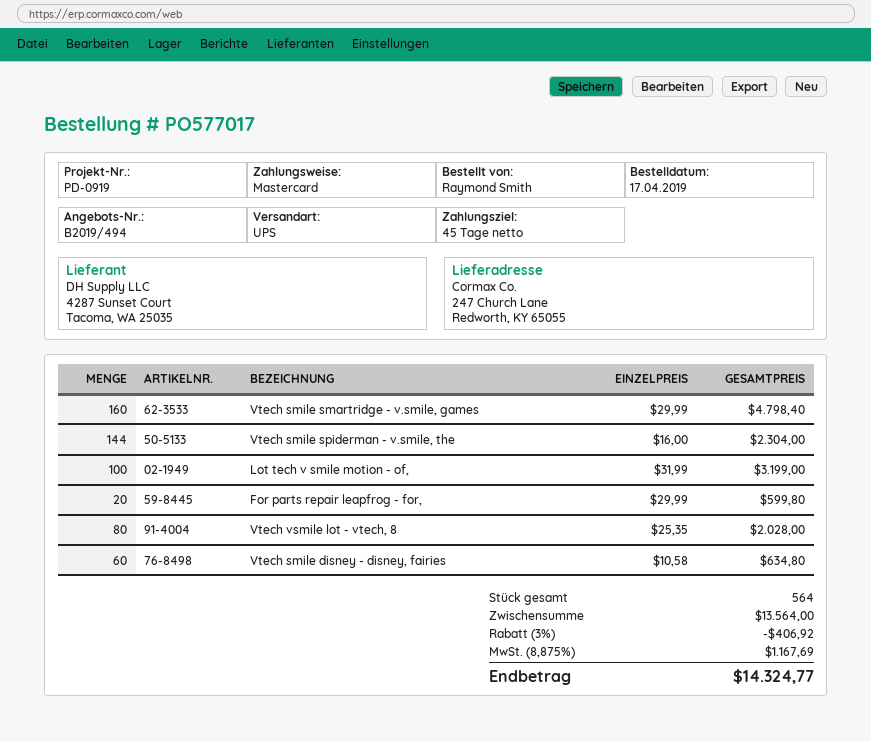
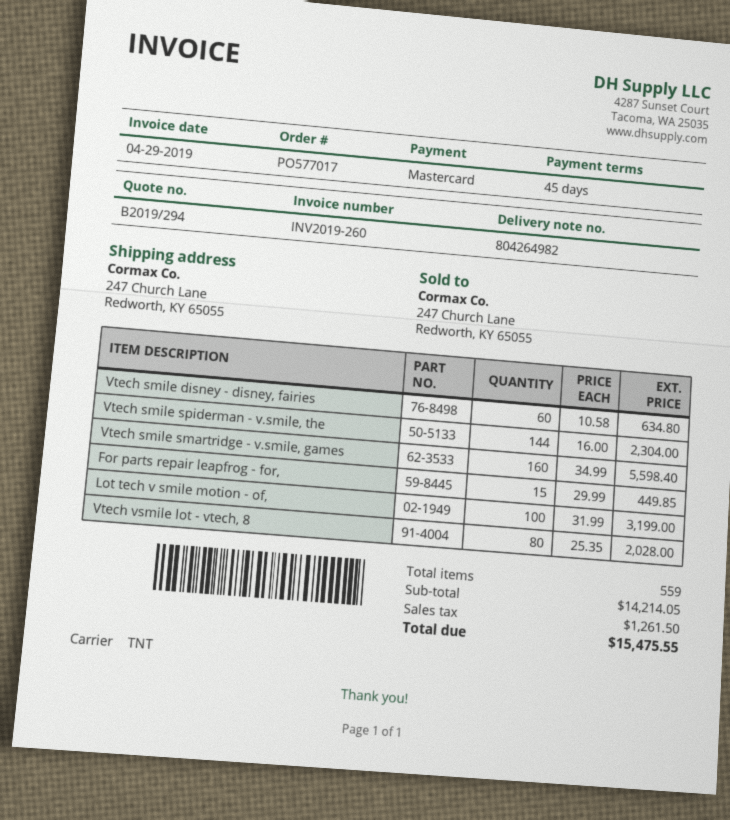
quote number: B2019/494 -> B2019/294
shipping method: UPS -> TNT
Vtech smile smartridge - v.smile, games: 160 x 29.99 = 4798.40 -> 160 x 34.99 = 5598.40
For parts repair leapfrog - for,: 20 x 29.99 = 599.80 -> 15 x 29.99 = 449.85
total quantity: 564 -> 559
subtotal: 13564.00 -> 14214.05
discount: 3% = 406.92 -> none
tax: 1167.69 -> 1261.50
total: 14324.77 -> 15475.55

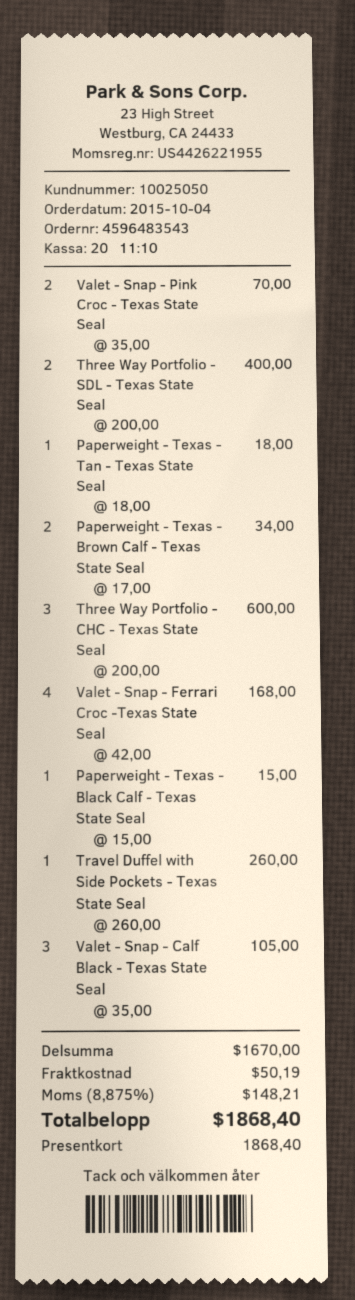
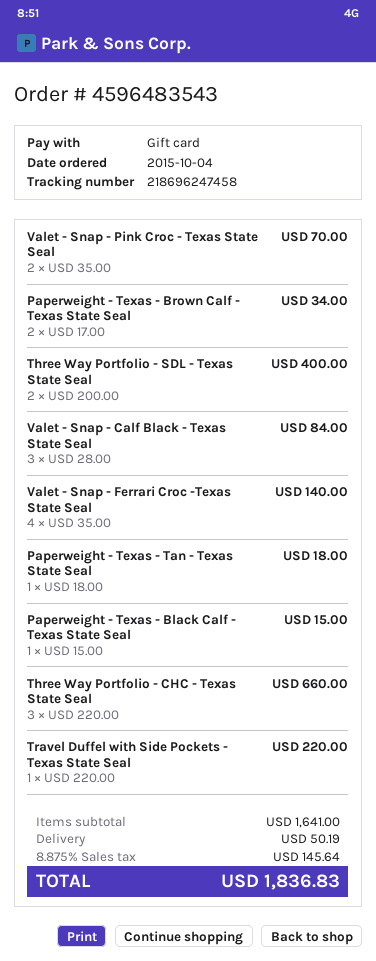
Three Way Portfolio - CHC - Texas State Seal: 3 x 200.00 = 600.00 -> 3 x 220.00 = 660.00
Valet - Snap - Ferrari Croc -Texas State Seal: 4 x 42.00 = 168.00 -> 4 x 35.00 = 140.00
Travel Duffel with Side Pockets - Texas State Seal: 1 x 260.00 = 260.00 -> 1 x 220.00 = 220.00
Valet - Snap - Calf Black - Texas State Seal: 3 x 35.00 = 105.00 -> 3 x 28.00 = 84.00
subtotal: 1670.00 -> 1641.00
tax: 8.875% = 148.21 -> 8.875% = 145.64
total: 1868.40 -> 1836.83

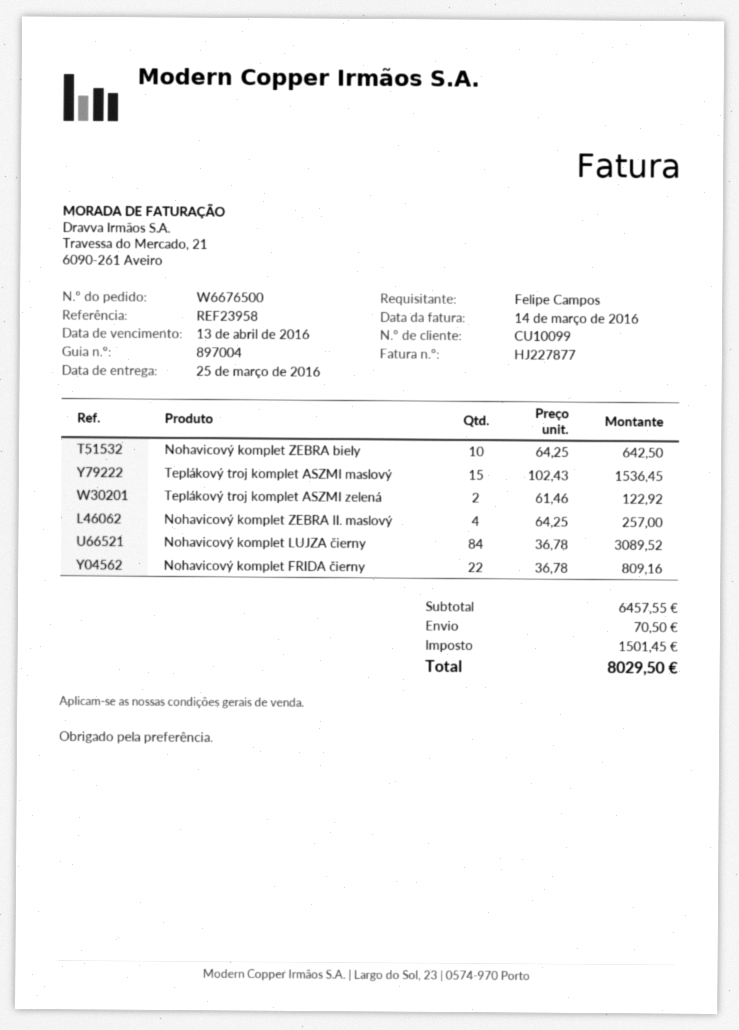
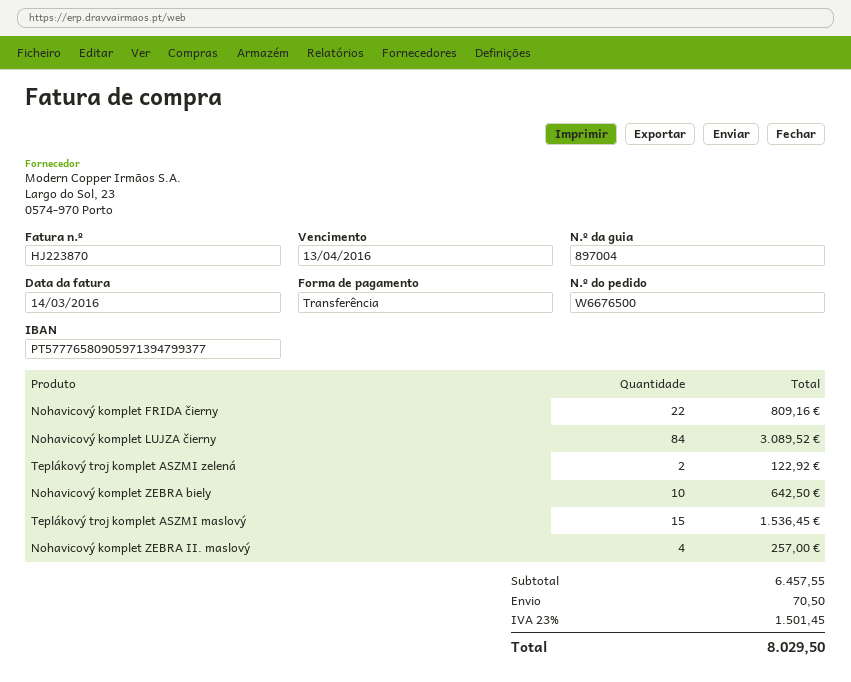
invoice number: HJ227877 -> HJ223870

****************************************

THE PROBLEM – Type out all the records verbatim, minus images.

SOLUTION TO THE PROBLEM –
quote number: B2019/494 -> B2019/294
shipping method: UPS -> TNT
Vtech smile smartridge - v.smile, games: 160 x 29.99 = 4798.40 -> 160 x 34.99 = 5598.40
For parts repair leapfrog - for,: 20 x 29.99 = 599.80 -> 15 x 29.99 = 449.85
total quantity: 564 -> 559
subtotal: 13564.00 -> 14214.05
discount: 3% = 406.92 -> none
tax: 1167.69 -> 1261.50
total: 14324.77 -> 15475.55

Three Way Portfolio - CHC - Texas State Seal: 3 x 200.00 = 600.00 -> 3 x 220.00 = 660.00
Valet - Snap - Ferrari Croc -Texas State Seal: 4 x 42.00 = 168.00 -> 4 x 35.00 = 140.00
Travel Duffel with Side Pockets - Texas State Seal: 1 x 260.00 = 260.00 -> 1 x 220.00 = 220.00
Valet - Snap - Calf Black - Texas State Seal: 3 x 35.00 = 105.00 -> 3 x 28.00 = 84.00
subtotal: 1670.00 -> 1641.00
tax: 8.875% = 148.21 -> 8.875% = 145.64
total: 1868.40 -> 1836.83

invoice number: HJ227877 -> HJ223870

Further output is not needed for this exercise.